Other immigrant populations require a different approach. The Twin Cities metropolitan area has captured the unofficial title of Hmong capital of the United States, with about 60,000 Hmong. StreetWork’s Hmong outreach team is an offshoot of another collaborative member: the Southeast Asian Community Council. The team often works through Hmong funeral homes. During the three- to four-day funerals, everyone in a Hmong clan is accepted and welcomed to feast with the community, making them ideal for street youth to visit and rest.

In addition, StreetWorks has hired Latino and Somali outreach workers to broaden its diversity and help meet the culturally specific needs of locals.

In Washington, Pimental of the Latin American Youth Center says its reputation has allowed it to maintain connections with local youth, despite the crackdown on illegal immigrants in the Washington area. The center forged a partnership with Ayuda, a legal organization that helps youth attain work permits and make the transition toward legal residency. And it asks undocumented youth who have graduated from college to share their stories with young Latinos to offer a sense of possibility and hope.

High-Tech Challenges

Reaching Out: Neal Sand and Jasmine Pettet of Janus Youth Programs connect with homeless youth in Portland.

When it comes to serving homeless and runaway youth, technology is a double-edge sword.

On one hand, it makes it harder to find some youth, such as sex workers.

“Prostitution has all but disappeared on the streets,” Able-Peterson says. That’s because pimps, prostitutes and johns now routinely connect online at sites like Craigslist, and through cell phones.

At the same time, the computer is a draw for homeless youth. When they check into drop-in centers, many youths ask for access to a computer before a shower. The youths connect not only with friends through e-mail, but with family as well – which can be beneficial in the long run by easing rifts and even facilitating reunification.

Like other outreach organizations, StreetWorks saw the importance of joining the online community and launched its MySpace page in July 2006. The page tells visitors about organizations in the StreetWorks Collaborative, and provides a way for youth to connect with outreach workers via e-mail.

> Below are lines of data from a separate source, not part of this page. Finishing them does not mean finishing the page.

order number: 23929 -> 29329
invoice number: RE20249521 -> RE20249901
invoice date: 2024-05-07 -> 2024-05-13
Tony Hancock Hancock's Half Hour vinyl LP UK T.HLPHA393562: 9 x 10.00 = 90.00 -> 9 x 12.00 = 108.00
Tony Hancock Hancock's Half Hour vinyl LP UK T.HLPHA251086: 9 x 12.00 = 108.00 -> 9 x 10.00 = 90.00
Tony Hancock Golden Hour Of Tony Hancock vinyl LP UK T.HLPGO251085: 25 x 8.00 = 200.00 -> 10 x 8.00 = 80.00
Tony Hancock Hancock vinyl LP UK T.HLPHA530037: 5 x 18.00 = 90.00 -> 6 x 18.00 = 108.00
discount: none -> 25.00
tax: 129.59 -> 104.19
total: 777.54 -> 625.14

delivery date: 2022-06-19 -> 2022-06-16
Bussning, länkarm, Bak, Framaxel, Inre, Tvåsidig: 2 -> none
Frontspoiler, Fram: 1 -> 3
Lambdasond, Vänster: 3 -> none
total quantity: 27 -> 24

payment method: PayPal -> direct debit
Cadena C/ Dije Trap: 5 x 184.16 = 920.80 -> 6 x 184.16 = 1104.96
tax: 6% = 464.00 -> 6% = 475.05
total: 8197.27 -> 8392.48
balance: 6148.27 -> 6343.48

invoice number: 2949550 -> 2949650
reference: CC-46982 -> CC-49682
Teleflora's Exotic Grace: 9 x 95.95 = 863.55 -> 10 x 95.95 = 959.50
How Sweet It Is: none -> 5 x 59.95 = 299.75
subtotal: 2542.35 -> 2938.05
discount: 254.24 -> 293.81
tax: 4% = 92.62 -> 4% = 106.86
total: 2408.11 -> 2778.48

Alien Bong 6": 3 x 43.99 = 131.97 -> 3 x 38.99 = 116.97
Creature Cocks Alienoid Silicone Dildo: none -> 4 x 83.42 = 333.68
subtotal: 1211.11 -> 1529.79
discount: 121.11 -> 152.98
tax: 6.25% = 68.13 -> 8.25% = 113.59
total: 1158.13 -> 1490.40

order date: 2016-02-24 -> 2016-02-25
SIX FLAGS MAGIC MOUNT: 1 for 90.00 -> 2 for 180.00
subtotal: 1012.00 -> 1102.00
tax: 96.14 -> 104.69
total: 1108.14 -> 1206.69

The page is maintained by a part-time contractor, who also visits chat rooms.

At Yellow Brick Road in Portland, Lundberg blogs and maintains a MySpace page. He says youth use the page to maintain contact with him and other outreach workers.

Nevertheless, MySpace is just a start. “We’d like an interactive Web page where an outreach worker could answer questions from kids,” Able-Peterson says. That would require more money.